- Your assignment:
Lines with the string "time" in the data below: report how many there are, and write nothing but the number.

- Source data:
■ ■ ■ ■

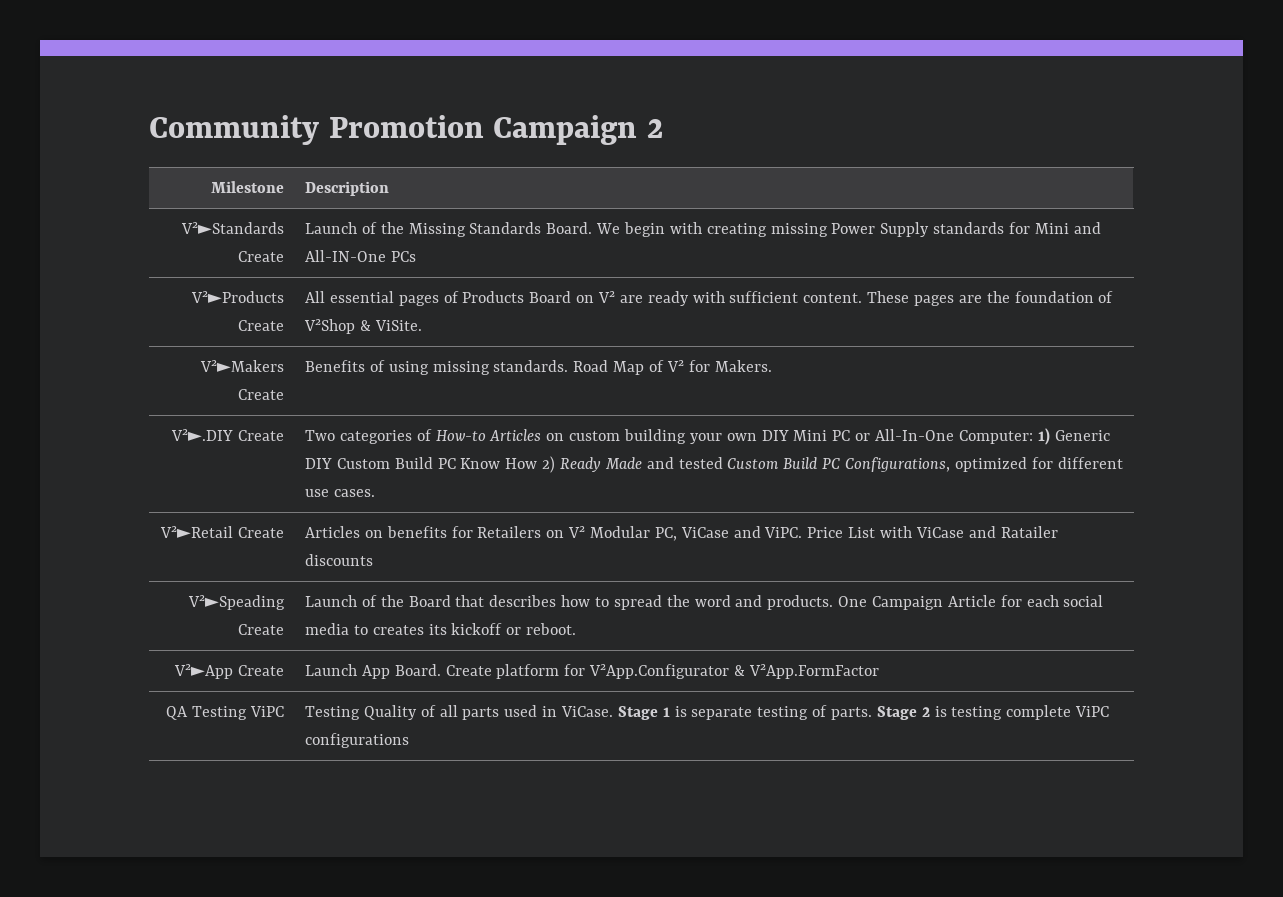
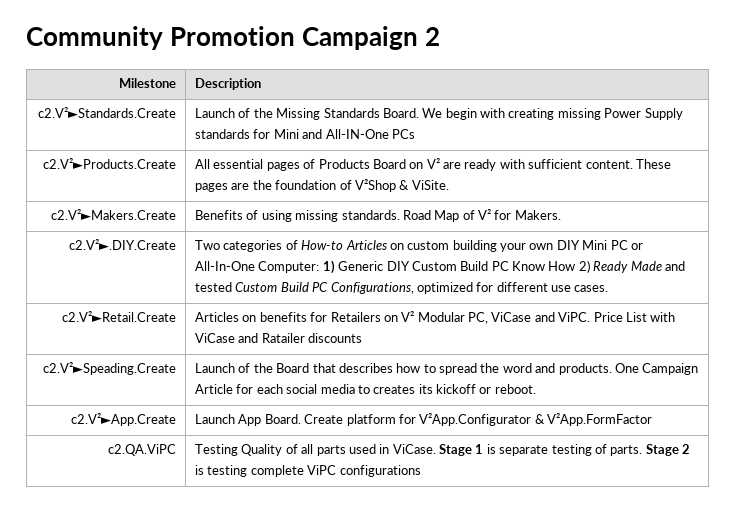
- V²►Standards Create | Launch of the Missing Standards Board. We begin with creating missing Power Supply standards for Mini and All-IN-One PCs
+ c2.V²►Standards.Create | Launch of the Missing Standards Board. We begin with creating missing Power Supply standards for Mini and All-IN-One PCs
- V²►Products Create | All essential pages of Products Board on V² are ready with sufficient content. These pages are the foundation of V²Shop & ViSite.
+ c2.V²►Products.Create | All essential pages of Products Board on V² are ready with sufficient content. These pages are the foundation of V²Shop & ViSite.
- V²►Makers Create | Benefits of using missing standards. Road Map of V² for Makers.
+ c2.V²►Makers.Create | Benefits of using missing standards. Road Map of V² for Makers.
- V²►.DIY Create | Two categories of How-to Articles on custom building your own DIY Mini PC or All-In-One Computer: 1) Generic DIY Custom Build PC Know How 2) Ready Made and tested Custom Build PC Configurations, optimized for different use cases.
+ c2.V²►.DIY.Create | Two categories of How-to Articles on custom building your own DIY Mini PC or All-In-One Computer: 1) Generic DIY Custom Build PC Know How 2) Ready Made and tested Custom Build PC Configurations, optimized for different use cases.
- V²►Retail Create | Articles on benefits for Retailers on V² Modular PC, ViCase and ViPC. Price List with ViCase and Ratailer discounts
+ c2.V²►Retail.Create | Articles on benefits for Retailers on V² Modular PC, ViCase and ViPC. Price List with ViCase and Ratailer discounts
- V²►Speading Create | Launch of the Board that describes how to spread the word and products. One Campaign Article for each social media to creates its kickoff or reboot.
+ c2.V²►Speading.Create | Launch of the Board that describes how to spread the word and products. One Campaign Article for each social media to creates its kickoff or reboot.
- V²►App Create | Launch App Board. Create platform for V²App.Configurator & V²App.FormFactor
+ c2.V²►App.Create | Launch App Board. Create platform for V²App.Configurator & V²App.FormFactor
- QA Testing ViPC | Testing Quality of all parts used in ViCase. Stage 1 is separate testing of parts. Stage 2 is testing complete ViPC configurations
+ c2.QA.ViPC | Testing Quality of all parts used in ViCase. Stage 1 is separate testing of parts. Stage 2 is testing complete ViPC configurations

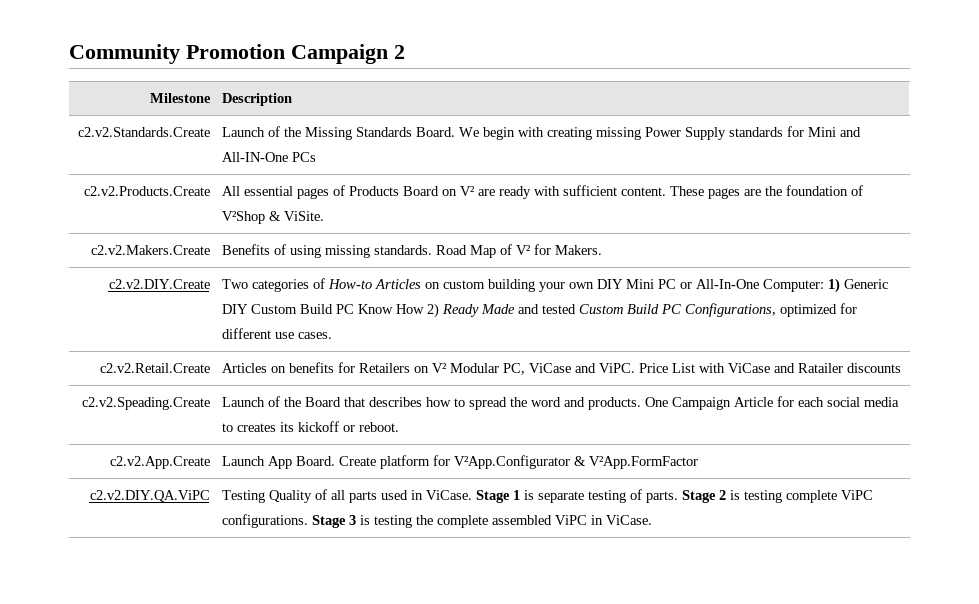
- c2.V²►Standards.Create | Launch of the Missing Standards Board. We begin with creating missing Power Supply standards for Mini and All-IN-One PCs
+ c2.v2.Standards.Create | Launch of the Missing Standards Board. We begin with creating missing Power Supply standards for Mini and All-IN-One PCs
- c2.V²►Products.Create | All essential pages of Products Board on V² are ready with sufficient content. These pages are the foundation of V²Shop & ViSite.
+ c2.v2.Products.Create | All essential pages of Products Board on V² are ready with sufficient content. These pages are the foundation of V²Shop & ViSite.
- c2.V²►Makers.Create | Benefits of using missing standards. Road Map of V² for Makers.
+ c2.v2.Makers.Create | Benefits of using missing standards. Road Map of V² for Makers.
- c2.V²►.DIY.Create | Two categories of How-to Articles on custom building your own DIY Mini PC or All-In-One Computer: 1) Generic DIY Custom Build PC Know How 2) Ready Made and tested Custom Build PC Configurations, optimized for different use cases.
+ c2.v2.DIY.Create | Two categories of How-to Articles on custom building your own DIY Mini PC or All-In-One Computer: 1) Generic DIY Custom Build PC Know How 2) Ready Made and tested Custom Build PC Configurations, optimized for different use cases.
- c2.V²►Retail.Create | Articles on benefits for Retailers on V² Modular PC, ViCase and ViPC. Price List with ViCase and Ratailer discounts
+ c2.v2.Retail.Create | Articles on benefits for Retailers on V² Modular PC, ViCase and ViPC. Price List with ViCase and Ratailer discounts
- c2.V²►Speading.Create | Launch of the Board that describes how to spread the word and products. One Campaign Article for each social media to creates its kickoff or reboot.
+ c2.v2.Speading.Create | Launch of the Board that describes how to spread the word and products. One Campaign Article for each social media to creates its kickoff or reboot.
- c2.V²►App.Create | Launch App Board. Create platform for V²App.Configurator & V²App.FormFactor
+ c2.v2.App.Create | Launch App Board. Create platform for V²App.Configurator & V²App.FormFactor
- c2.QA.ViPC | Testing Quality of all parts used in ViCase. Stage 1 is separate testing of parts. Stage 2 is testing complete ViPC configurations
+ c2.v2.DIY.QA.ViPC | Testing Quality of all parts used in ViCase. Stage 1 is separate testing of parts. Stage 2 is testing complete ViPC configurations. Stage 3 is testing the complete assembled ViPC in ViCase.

■ ■ ■ ■

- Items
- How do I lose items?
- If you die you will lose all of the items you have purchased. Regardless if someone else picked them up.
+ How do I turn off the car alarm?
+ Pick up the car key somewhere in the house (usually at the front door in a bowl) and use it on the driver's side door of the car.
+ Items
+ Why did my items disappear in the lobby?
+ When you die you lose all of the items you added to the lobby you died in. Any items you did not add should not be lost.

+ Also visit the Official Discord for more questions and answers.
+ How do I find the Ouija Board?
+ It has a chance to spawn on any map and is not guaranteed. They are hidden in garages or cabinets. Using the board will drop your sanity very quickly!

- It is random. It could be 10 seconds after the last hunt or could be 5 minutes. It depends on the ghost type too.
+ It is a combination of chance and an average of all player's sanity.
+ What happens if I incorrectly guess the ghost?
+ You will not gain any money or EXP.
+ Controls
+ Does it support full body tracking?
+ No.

■ ■ ■ ■

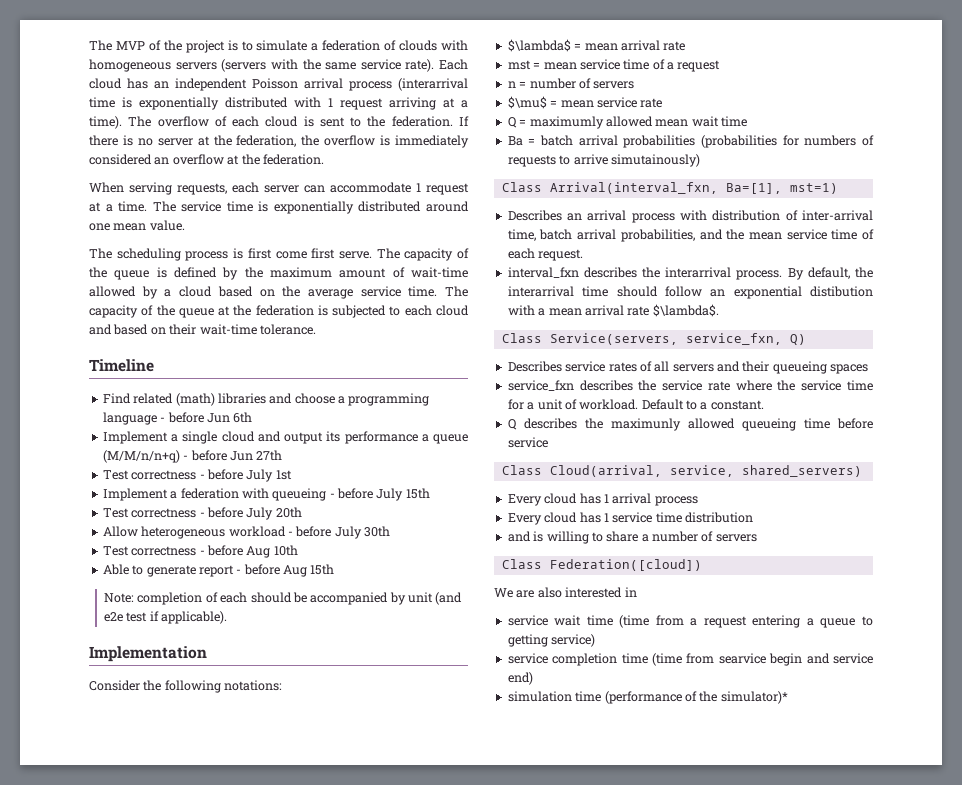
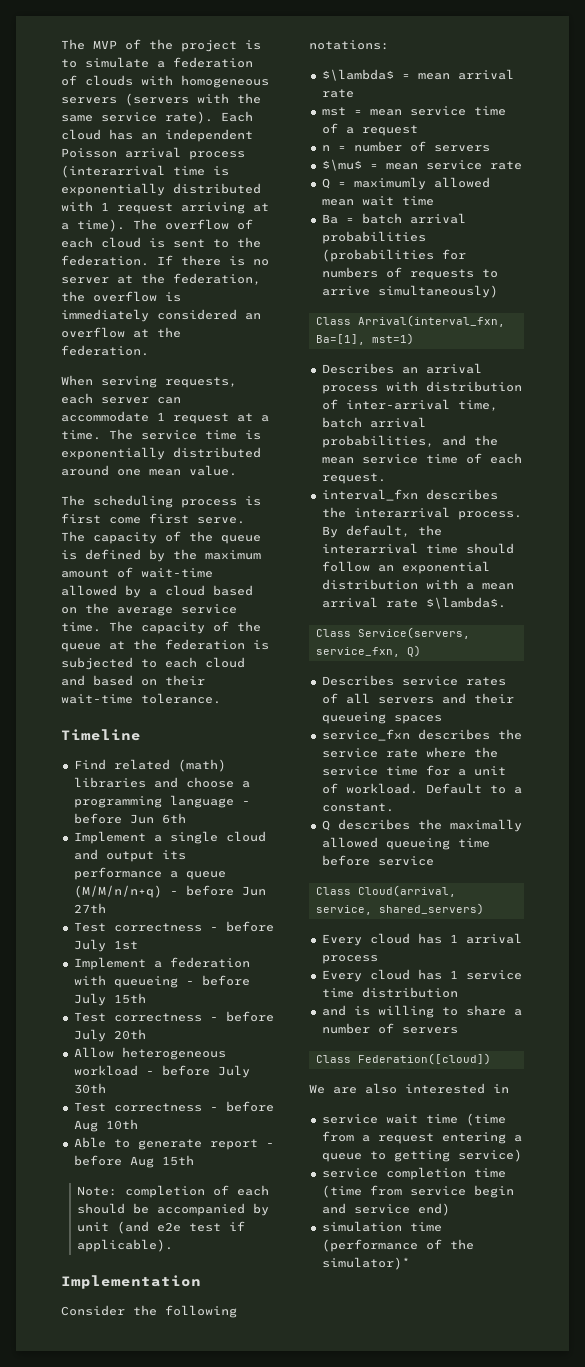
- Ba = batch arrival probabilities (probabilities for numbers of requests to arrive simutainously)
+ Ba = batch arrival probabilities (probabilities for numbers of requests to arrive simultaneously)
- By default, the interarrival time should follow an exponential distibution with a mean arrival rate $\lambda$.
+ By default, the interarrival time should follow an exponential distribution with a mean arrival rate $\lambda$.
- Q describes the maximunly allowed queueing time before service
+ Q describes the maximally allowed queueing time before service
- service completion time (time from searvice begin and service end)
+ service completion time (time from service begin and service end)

■ ■ ■ ■

- Response to this task:
6